"'Spared to keep the people,' says my dear friend? Sed quis custodiet ipsos custodes? The longer our time, the greater our danger of failing. I have always feared for myself that I should live a little too long. Now I fear it for my brethren also.
"Be not too sanguine for the American Methodists. First, know their real condition. You justly fear that our Methodists should get into the prelatical spirit. I fear the fanatical spirit also. I cannot explain this in writing.
"You think I know nothing about the peace; I think you know nothing about it. Yet I wish your poem a good sale.[14]
"Happy would Sally be to die like her god-sister. I am not without hope that she will live to be a Christian. She presents her duty. We all join in love. I need no invitation to Madeley. While I had strength I wanted opportunity. Now I have neither."

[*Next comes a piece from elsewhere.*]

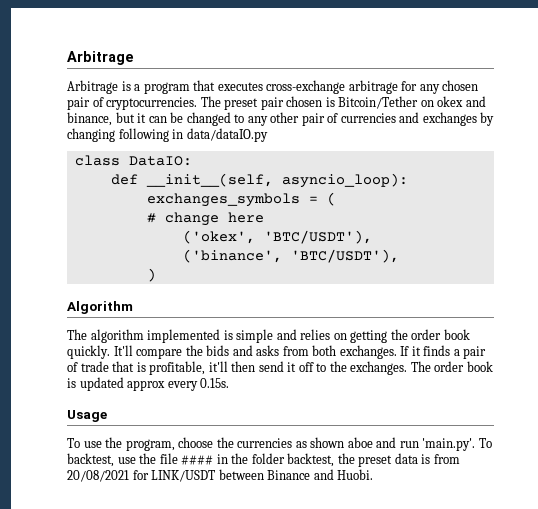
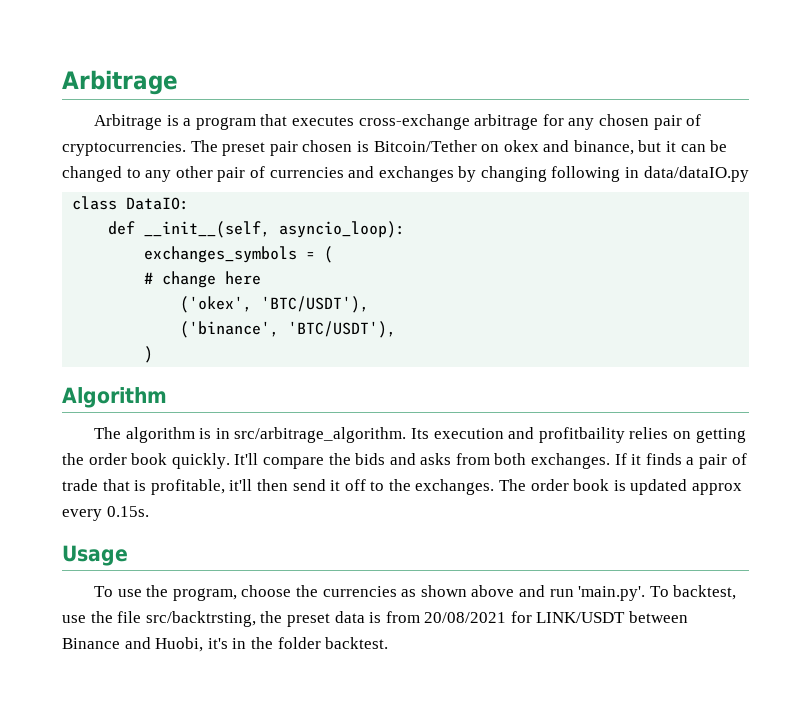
[147,329,297,343] implemented is simple and -> [199,427,625,443] is in src/arbitrage_algorithm. Its execution and profitbaility
[347,437,373,448] aboe -> [471,585,515,597] above
[181,453,335,467] #### in the folder backtest, -> [145,611,256,627] src/backtrsting,
[337,469,374,480] Huobi. -> [155,637,389,652] Huobi, it's in the folder backtest.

For two or three years longer this question, 'What was to become of the Methodists after Wesley's death,' continued to exercise his brother Charles. Perhaps some anxiety would have been spared him had he acted more upon the advice he gave to Fletcher: "The less you think about it the better, for we penetrate, we prophesy, in vain. You must stand still, and see the design, the salvation of God." To this he seems finally to have come, for in one of his last letters to his brother he says: "Keep your authority while you live; and, after your death, detur digniori, or rather, dignioribus. You cannot settle the succession; you cannot divine how God will settle it." Meanwhile, so far as Fletcher was concerned, he had little to learn, even from his dearest friend and counsellor, as to waiting for the Lord. No man was ever less inclined to "penetrate or prophesy." Whether he lived, he lived unto the Lord; whether he died, he died unto the Lord; living or dying, he was the Lord's. No room was left for anxiety about the future.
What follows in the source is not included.